Some very well researched scholarly books followed. All this attention attracted the interest of academia. They arrived en masse to study, poke, prod and analyze the subjects. This book, Through the Back Door: Melungeon Literacies and Twenty-first Century Technologies by Katerine Vande Brake is the result of just such an effort. This is not a book to read to learn about Melungeon history. It has been removed from Mercer's offerings of Melungeon books with good reason. In my opinion, it is not a good book period, because there are too many false statements in it. I just finished this book and I am still wondering why a professional educator would write a book like this. This book represents one of the most flagrant abuses of the use of photos and full names of persons who did not give permission for their use that I have ever heard of.
Among the first rules of publishing being:
In using images, be careful not to:
- defame the person in the image through captions or narration
- portray them in a false light
- libel them or slander them with falsehoods
- injure their reputation
- subject them to hatred or contempt
- hold them up to ridicule
- distort their image by cropping or altering
http://www.pdimages.com/law/lawbookpage.htm
I believe the only infraction not committed was the last one.
Additionally, the author attributed remarks to two people which, if true cast them in a bad light, and, if not true, cast the author, herself, in a worse light. Suppose you were having a friendly chat with someone and she asked you a question about someone you both knew.
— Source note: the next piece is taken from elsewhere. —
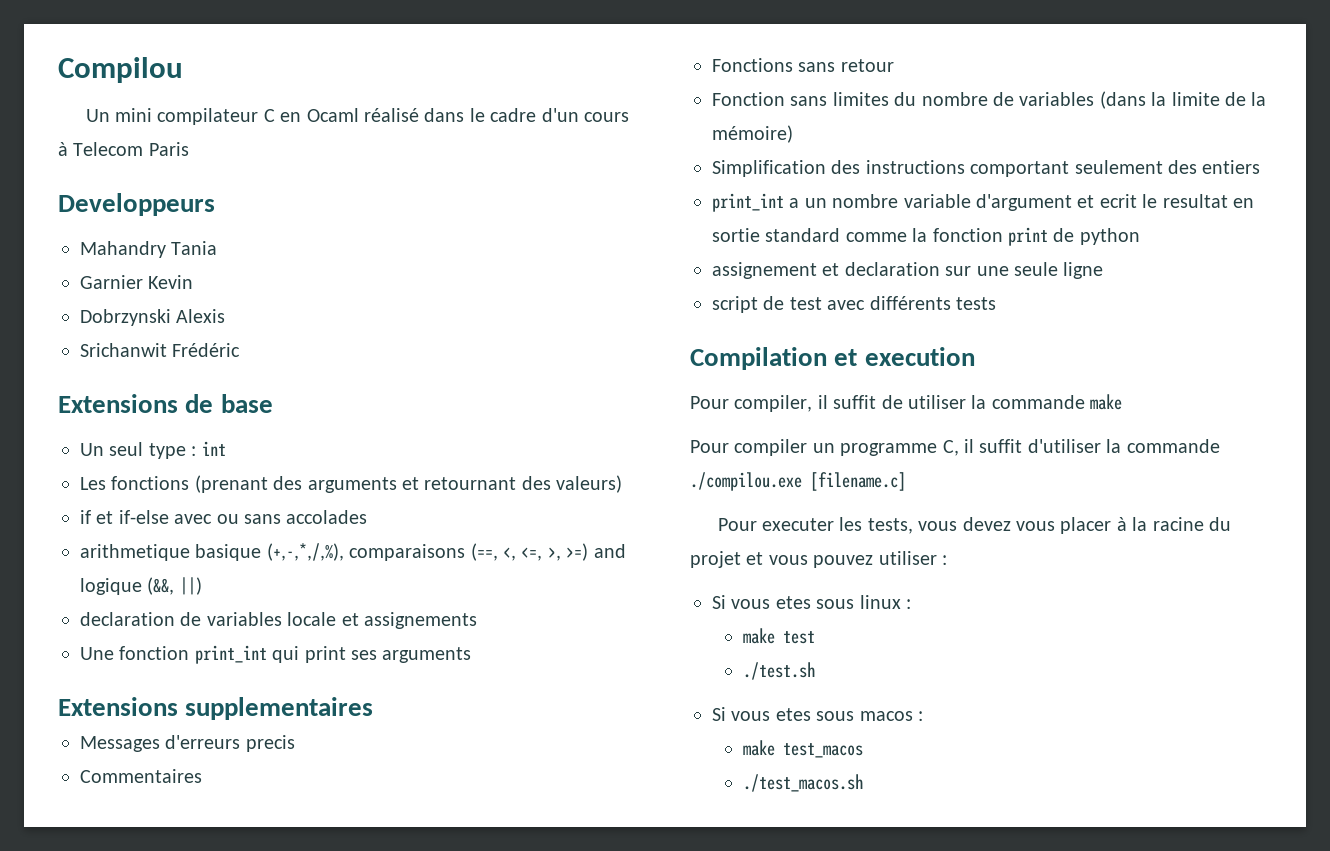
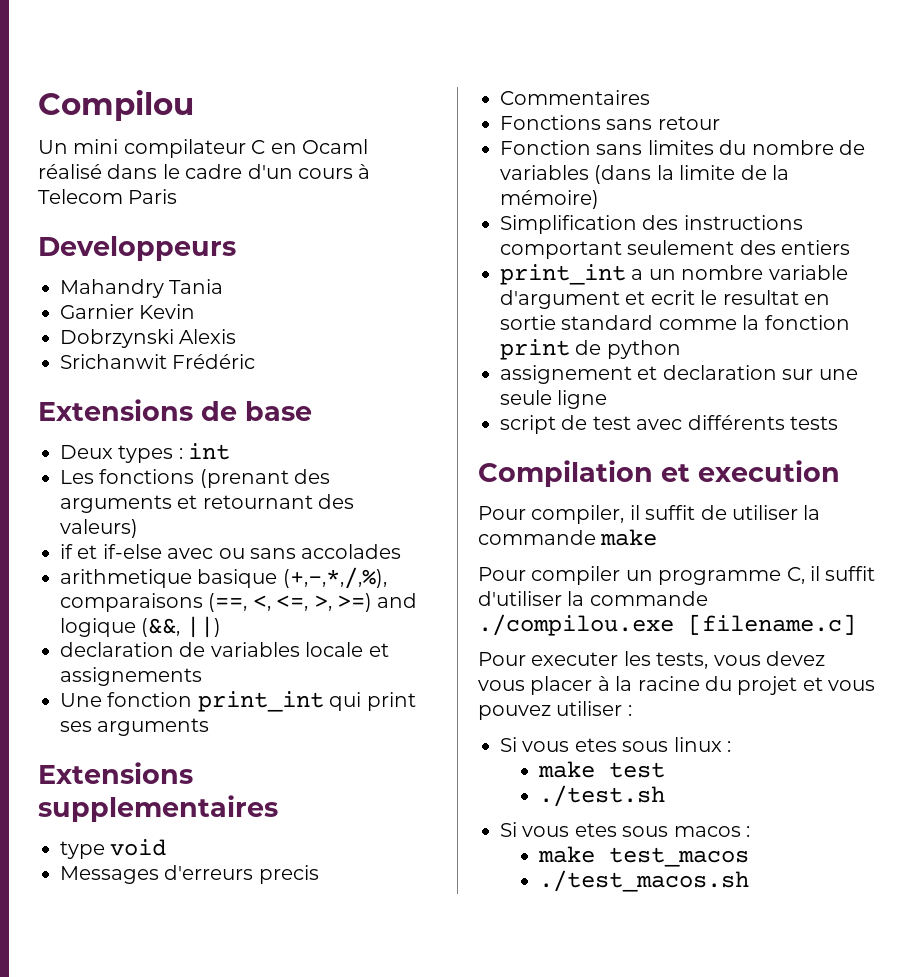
- Un seul type : int
+ Deux types : int
+ type void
And suppose you made an off the cuff remark that was rather mean and hateful. And suppose you later learned that the remark was now appearing in a published book. Would you be embarrassed? Would the third party be angry, annoyed or hurt? Two people were supposed to have said two other people were jealous of a 5th person. The way I see it, four people were maligned and embarrassed. Just to add a little, what...local color?
The book is an outgrowth of Dr. Vande Brake's dissertation which was finished in 2005. There was minimal updating to the book which was released in 2009. I can see this book being used as a required textbook for certain courses students have to take to fulfill educational requirements. The chapters about the Vardy Community and the Presbyterian Mission School built there in the 1920's were quite good and interesting, although at times condescending toward the local population. If only the author had stopped there, I could recommend this book with reservations.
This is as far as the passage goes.